2012-10-03 20 views
2

我通過topicmodels教程R.去12頁左右,他們剝去HTML標籤和希臘字母:「XML內容似乎並不爲XML」:錯誤xmlTreeParse R中

R> library("XML") 
R> remove_HTML_markup <- function(s) { 
+ doc <- htmlTreeParse(s, asText = TRUE, trim = FALSE) 
+ xmlValue(xmlRoot(doc)) 
+ } 
R> remove_HTML_markup(JSS_papers[1,"description"]) 
Error: XML content does not seem to be XML, nor to identify a file name ... 

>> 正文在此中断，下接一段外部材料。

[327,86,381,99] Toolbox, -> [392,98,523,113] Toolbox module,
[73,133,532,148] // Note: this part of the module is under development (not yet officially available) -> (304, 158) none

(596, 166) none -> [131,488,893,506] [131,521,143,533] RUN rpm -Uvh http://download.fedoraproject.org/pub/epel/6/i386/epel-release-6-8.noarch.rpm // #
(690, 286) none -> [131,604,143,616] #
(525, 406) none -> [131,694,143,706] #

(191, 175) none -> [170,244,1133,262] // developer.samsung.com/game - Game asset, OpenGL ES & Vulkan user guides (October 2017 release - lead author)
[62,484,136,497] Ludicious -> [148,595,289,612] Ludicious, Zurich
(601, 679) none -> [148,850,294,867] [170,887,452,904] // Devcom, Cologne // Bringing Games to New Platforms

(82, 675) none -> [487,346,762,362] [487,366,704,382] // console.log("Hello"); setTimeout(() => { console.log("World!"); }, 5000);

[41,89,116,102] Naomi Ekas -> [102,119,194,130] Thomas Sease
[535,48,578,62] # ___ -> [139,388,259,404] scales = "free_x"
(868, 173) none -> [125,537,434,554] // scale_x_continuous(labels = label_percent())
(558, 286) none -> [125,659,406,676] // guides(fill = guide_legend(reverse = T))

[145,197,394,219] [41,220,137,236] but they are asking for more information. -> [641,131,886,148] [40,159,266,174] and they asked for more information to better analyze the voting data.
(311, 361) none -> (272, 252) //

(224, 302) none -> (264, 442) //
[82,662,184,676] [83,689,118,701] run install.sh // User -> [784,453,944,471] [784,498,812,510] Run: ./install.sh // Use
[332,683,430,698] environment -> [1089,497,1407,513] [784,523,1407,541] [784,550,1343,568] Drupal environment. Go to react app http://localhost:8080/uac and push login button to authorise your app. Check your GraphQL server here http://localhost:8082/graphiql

JSS_papers店與從期刊下載的論文集相關的元數據。 description標記下的條目是文章的摘要。這個沒有任何標籤:

JSS_papers[1,"description"] = "The fit of a variogram model to spatially-distributed 
    data is often difficult to assess. A graphical diagnostic written in S-plus is 
    introduced that allows the user to determine both the general quality of the fit of a 
    variogram model, and to find specific pairs of locations that do not have measurements 
    that are consonant with the fitted variogram. It can help identify nonstationarity,  
    outliers, and poor variogram fit in general. Simulated data sets and a set of soil  
    nitrogen concentration data are examined using this graphical diagnostic." 
+0

它適合我。你可以發佈你的'sessionInfo()'嗎? – nograpes

回答

0

我最近有同樣的問題。我用URL分配的變量有一個錯字。仔細檢查你的變量s,看看有沒有錯。